The cholesterol molecule is pictured on the right, however from reading articles in the press or through advertising campaigns you may be forgiven for thinking that there are two types of cholesterol, the so-called Good and Bad varieties. However like a lot of food product advertising this is childishly inaccurate and in fact refers to the mechanism our bodies use to transport cholesterol via the bloodstream.
Our bodies produce special carrier molecules called Lipo-Proteins, and the two main types are Low Density Lipo-Proteins (LDL) and High Density Lipo-Proteins (HDL). The liver is responsible for the main production of cholesterol molecules by our bodies, and it is also charged with removing it from the bloodstream & excreting it. Our aforementioned LDL carriers remove cholesterol from the liver & pass it into the blood. If there is excess cholesterol in the blood there is more chance of clogging up the veins & arteries, so because of this the LDL carrier has become nicknamed as Bad cholesterol. On the other hand, our HDL carriers take cholesterol back to the liver so it can be excreted from the body in the form of bile acids, hence the nickname Good cholesterol.

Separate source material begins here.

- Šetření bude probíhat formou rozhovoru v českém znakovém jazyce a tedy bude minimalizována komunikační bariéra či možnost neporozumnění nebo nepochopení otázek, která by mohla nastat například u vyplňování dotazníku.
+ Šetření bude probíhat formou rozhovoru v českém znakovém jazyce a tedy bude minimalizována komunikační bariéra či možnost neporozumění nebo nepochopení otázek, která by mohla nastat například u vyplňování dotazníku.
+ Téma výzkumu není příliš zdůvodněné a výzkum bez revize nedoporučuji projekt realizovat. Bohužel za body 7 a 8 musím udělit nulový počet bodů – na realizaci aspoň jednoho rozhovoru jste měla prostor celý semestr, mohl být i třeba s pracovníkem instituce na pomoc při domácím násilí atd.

Our bodies can manufacture cholesterol when required and it can also be obtained from our diet. Meat, eggs, dairy products and to a lesser extent seafood all contain cholesterol, whereas fruit & vegetables do not. It was once theorised that a diet containing lots of cholesterol-rich foods had a direct relation to the levels of cholesterol in the blood, however as Udo Erasmus points out in his book Fats That Heal, Fats That Kill, about 70% of people who live in the developed world have a regulatory system that allows their bodies to slow down the production of cholesterol if there is a high dietary intake. Interestingly scientists first developed this theory by feeding rabbits with large doses of cholesterol, and had seen blood cholesterol rise dramatically. What they seemed not take into account is that rabbits are vegetarian, so do not have the ability to cope with cholesterol in their diet! Fortunately it seems the majority of us humans can & do cope with a certain amount of cholesterol in our diets.

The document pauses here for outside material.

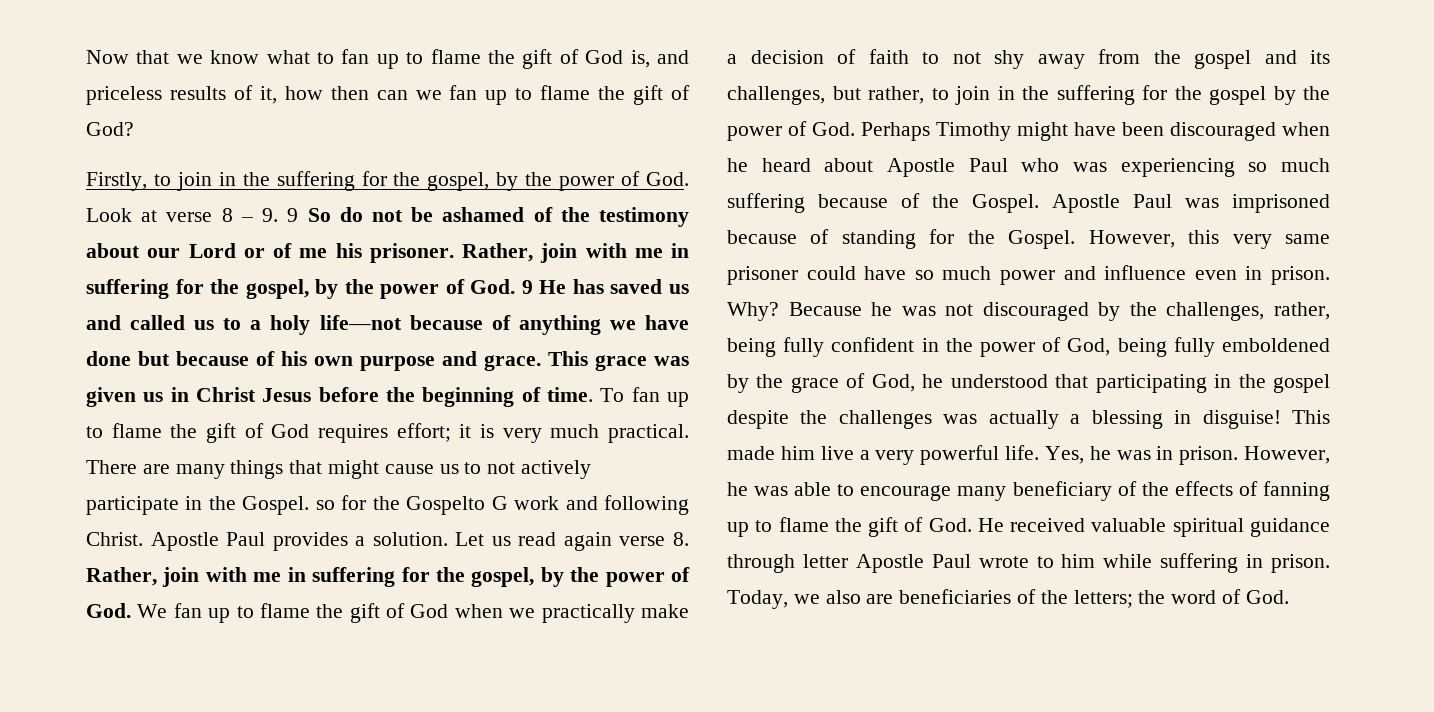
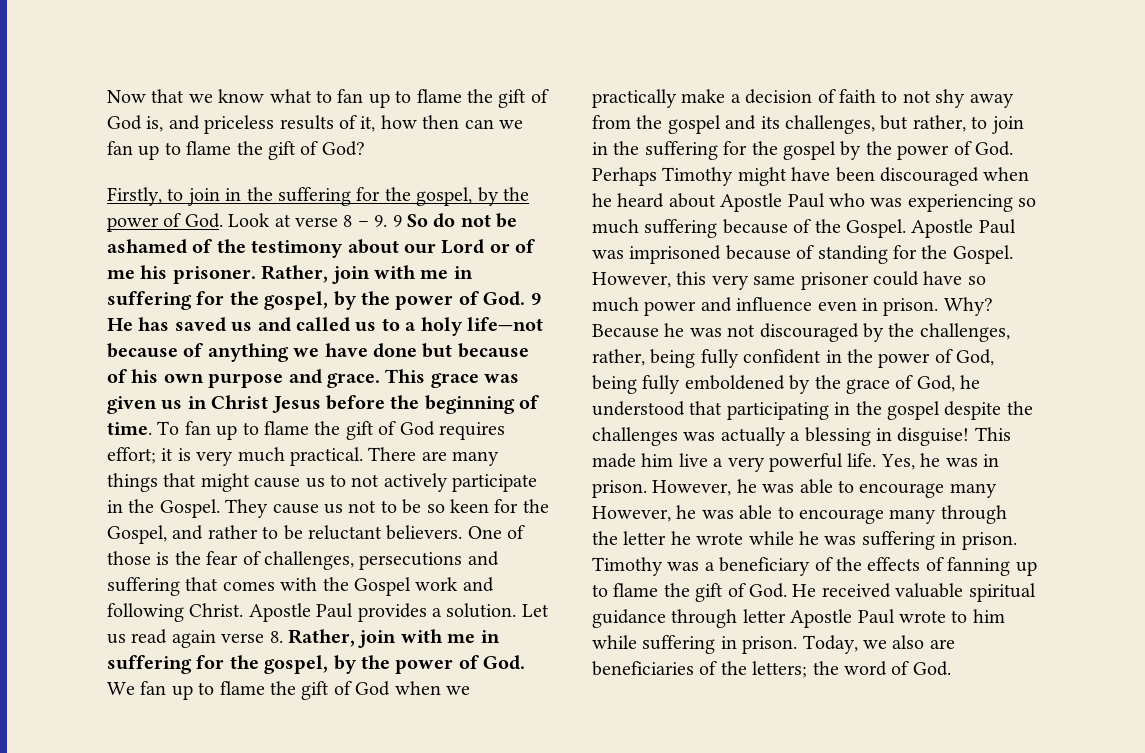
- There are many things that might cause us to not actively participate in the Gospel. so for the Gospelto G work and following Christ.
+ There are many things that might cause us to not actively participate in the Gospel. They cause us not to be so keen for the Gospel, and rather to be reluctant believers. One of those is the fear of challenges, persecutions and suffering that comes with the Gospel work and following Christ.
- However, he was able to encourage many beneficiary of the effects of fanning up to flame the gift of God. He received valuable spiritual guidance through letter Apostle Paul wrote to him while suffering in prison.
+ However, he was able to encourage many However, he was able to encourage many through the letter he wrote while he was suffering in prison. Timothy was a beneficiary of the effects of fanning up to flame the gift of God. He received valuable spiritual guidance through letter Apostle Paul wrote to him while suffering in prison.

So if a large proportion of the population can self-regulate their blood cholesterol levels when their dietary cholesterol intake is high, how come blood cholesterol is reaching levels that can lead to Coronary Heart Disease?
Once again, diet plays a vital role in the amount of cholesterol the body actually produces. With a diet rich in sugars, saturated fats & refined carbohydrates (white bread/pasta/rice) the body is forced into making more cholesterol than it actually needs. When cells break down carbohydrates & fats they produce substances called 2-Carbon Acetates, and it is these that the body turns into cholesterol. An excess of acetates leads to an increase in cholesterol.

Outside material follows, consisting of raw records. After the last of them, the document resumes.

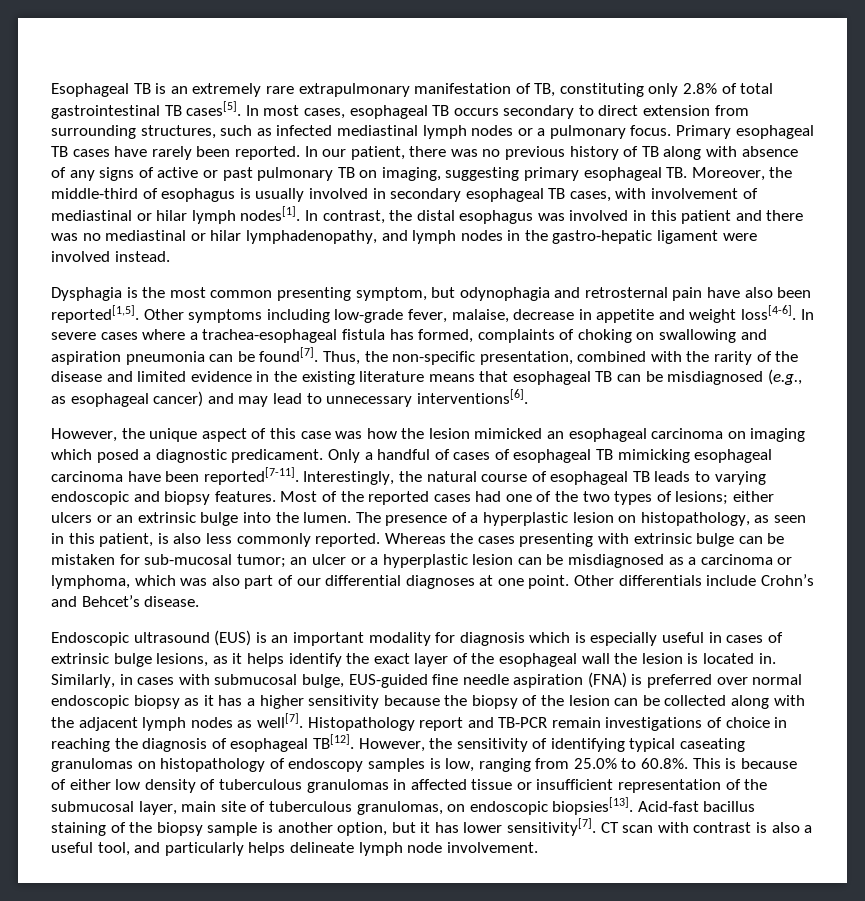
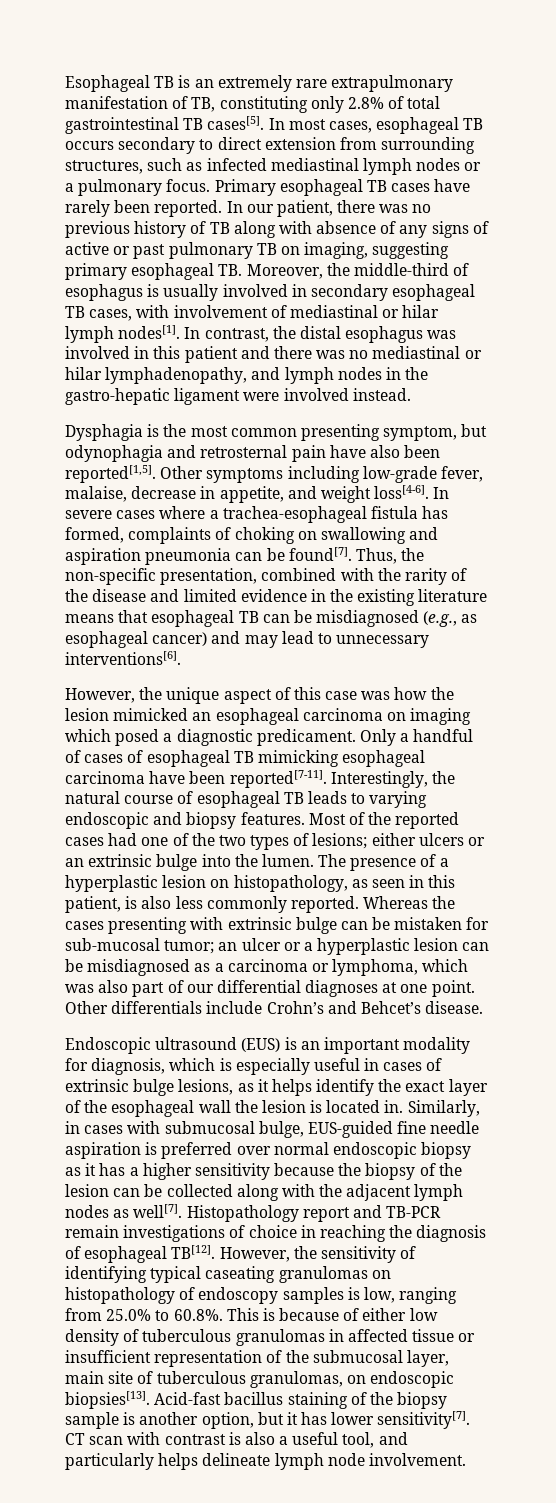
- Other symptoms including low-grade fever, malaise, decrease in appetite and weight loss[4-6].
+ Other symptoms including low-grade fever, malaise, decrease in appetite, and weight loss[4-6].
- Endoscopic ultrasound (EUS) is an important modality for diagnosis which is especially useful in cases of extrinsic bulge lesions, as it helps identify the exact layer of the esophageal wall the lesion is located in.
+ Endoscopic ultrasound (EUS) is an important modality for diagnosis, which is especially useful in cases of extrinsic bulge lesions, as it helps identify the exact layer of the esophageal wall the lesion is located in.
- Similarly, in cases with submucosal bulge, EUS-guided fine needle aspiration (FNA) is preferred over normal endoscopic biopsy as it has a higher sensitivity because the biopsy of the lesion can be collected along with the adjacent lymph nodes as well[7].
+ Similarly, in cases with submucosal bulge, EUS-guided fine needle aspiration is preferred over normal endoscopic biopsy as it has a higher sensitivity because the biopsy of the lesion can be collected along with the adjacent lymph nodes as well[7].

Alcohol also provides a rich source of acetates, however alcohol also has a much bigger impact on blood cholesterol levels. When we drink alcohol (especially in excessive amounts) the membranes that surround each cell become more fluid. To counteract this and to maintain an optimum level of fluidity each cell can produce cholesterol which it inserts into the membrane, helping to shore-up the cell wall, so to speak (pictured left). When alcohol levels drop there is no need for the extra supporting cholesterol, so it is removed and passed to the liver for excretion. As we have already discussed, this process raises the level of cholesterol in the bloodstream.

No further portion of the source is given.